DescribeStreamsGroupsOptions

package org.apache.kafka.client.admin;
  
/**
 * Options for {@link Admin#describeStreamsGroups(Collection<String>, DescribeStreamsGroupsOptions)}.
 *
 * The API of this class is evolving, see {@link Admin} for details.
 */
@InterfaceStability.Evolving
public class DescribeStreamsGroupsOptions extends AbstractOptions<DescribeStreamsGroupsOptions> {
    public DescribeStreamsGroupsOptions includeAuthorizedOperations(boolean includeAuthorizedOperations);
 
    public boolean includeAuthorizedOperations();
}

ListStreamsGroupOffsetsResult

package org.apache.kafka.clients.admin;
  
/**
 * The result of the {@link Admin#listStreamsGroupOffsets(Map<String, ListStreamsGroupOffsetsSpec>, ListStreamsGroupOffsetsOptions)} call.
 * <p>
 * The API of this class is evolving, see {@link Admin} for details.
 */
@InterfaceStability.Evolving
public class ListStreamsGroupOffsetsResult {
    /**
     * Return a future which yields all Map<String, Map<TopicPartition, Long> objects, if requests for all the groups succeed.
     */
    public KafkaFuture<Map<String, Map<TopicPartition, Long>>> all() {
    }
 
    /**
     * Return a future which yields a map of topic partitions to offsets for the specified group.
     */
    public KafkaFuture<Map<TopicPartition, Long>> partitionsToOffset(String groupId) {
    }
}

ListStreamsGroupOffsetsOptions

package org.apache.kafka.client.admin;
  
/**
 * Options for {@link Admin#listStreamsGroupOffsets(Map<String, ListStreamsGroupOffsetsSpec>, ListStreamsGroupOffsetsOptions)}.
 * <p>
 * The API of this class is evolving, see {@link Admin} for details.
 */
@InterfaceStability.Evolving
public class ListStreamsGroupOffsetsOptions extends AbstractOptions<ListStreamsGroupOffsetsOptions> {
}

ListStreamsGroupOffsetsSpec

package org.apache.kafka.client.admin;
  
/**
 * Specification of Streams group offsets to list using {@link Admin#listStreamsGroupOffsets(Map<String, ListStreamsGroupOffsetsSpec>, ListStreamsGroupOffsetsOptions)}.
 * <p>
 * The API of this class is evolving, see {@link Admin} for details.
 */
@InterfaceStability.Evolving
public class ListStreamsGroupOffsetsSpec {
  public ListStreamsGroupOffsetsSpec();
 
  /**
   * Set the topic partitions whose offsets are to be listed for a Streams group.
   */
  ListStreamsGroupOffsetsSpec topicPartitions(Collection<TopicPartition> topicPartitions);
 
  /**
   * Returns the topic partitions whose offsets are to be listed for a Streams group.
   */
  Collection<TopicPartition> topicPartitions();
}

GroupType

Another case is added to the org.apache.kafka.common.GroupType  enum:

Enum constant

Description

STREAMS("Streams") Streams group

GroupState

Another case is added to the org.apache.kafka.common.GroupState  enum:

Enum constant

NOT_READY

Exceptions

The following new exceptions are added to the org.apache.kafka.common.errors package, corresponding to the new error codes in the Kafka protocol.
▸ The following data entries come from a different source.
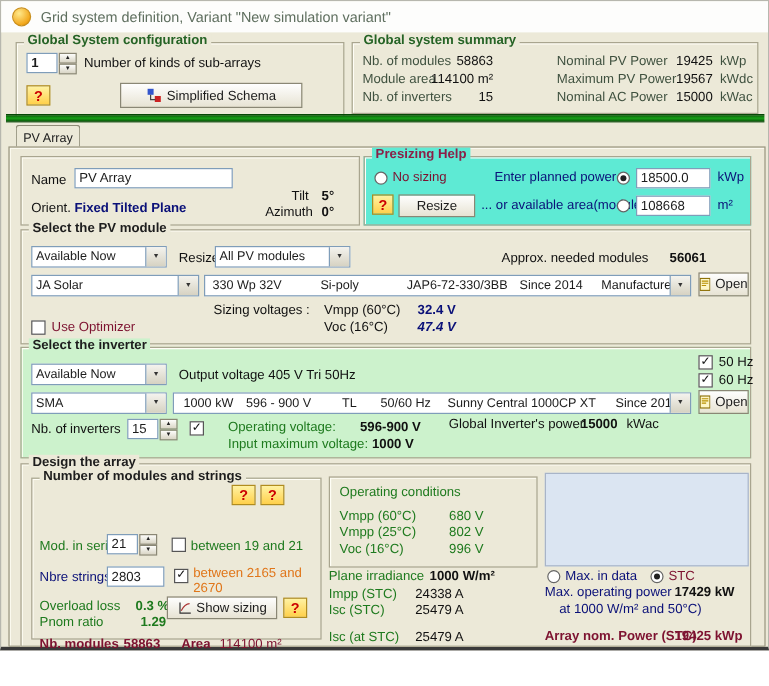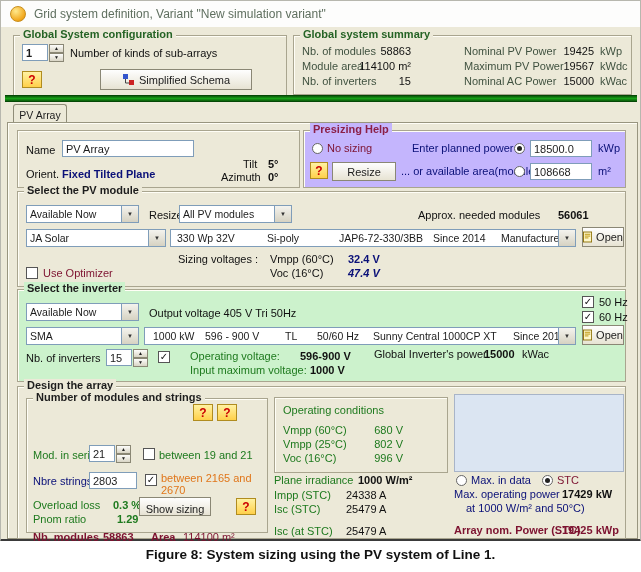"Presizing Help" .grp.pink { background: #c4b5fd -> #5eead4 }
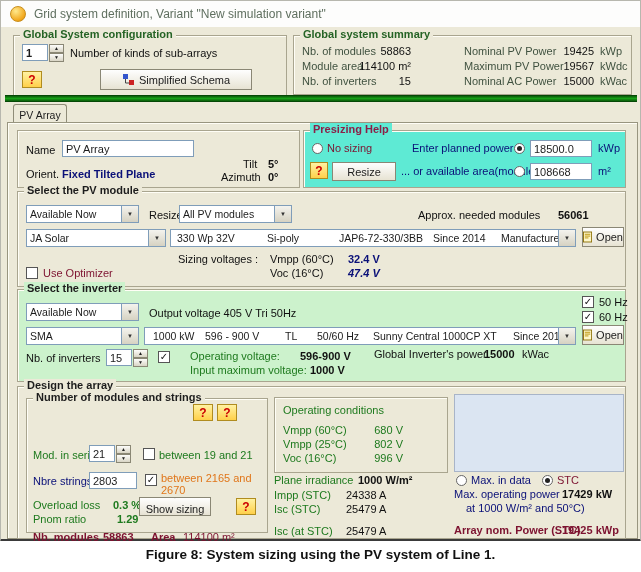"Show sizing" div.btn { flex-direction: column -> none; width: 72px -> 92px }
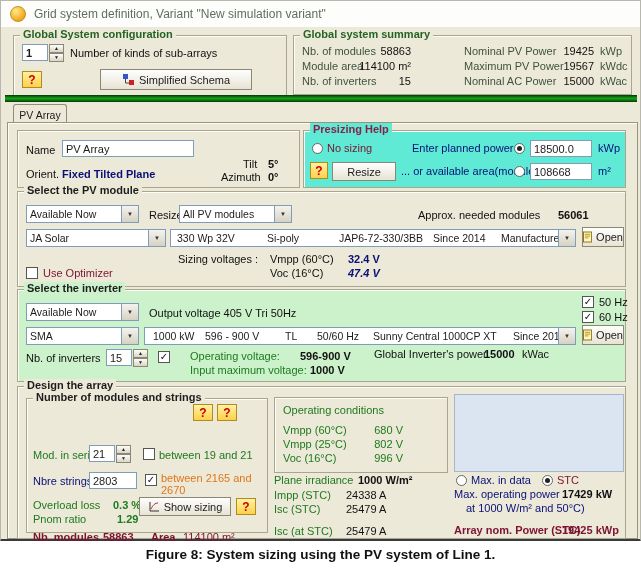"Figure 8: System sizing using" div { html: <div> <span>Figure 8: System sizing using the PV system of Line 1.</span> </div> -> none }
  • StreamsInvalidTopologyException  - The supplied topology is invalid. Returned if the client sends a topology that does not fulfill the expected invariants.
  • StreamsInvalidTopologyEpochException  - The client provided a invalid topology epoch with respect to the stream group state, for example, the topology was changed by the epoch not bumped.
  • StreamsTopologyFencedException  - When a client attempts to join with an outdated topology epoch.

Command-line tools

kafka-groups.sh

We add an option --streams  to the above commad-line tool, which filter the groups to show share groups. Furthermore streams  becomes one of the possible values for --group-type . 

kafka-streams-groups.sh

A new tool called kafka-streams-groups.sh is added for working with streams groups. It has the following options:

Option

Description

--version

Display Kafka version.

--verbose

Use with --describe --state  to show group epoch and target assignment epoch.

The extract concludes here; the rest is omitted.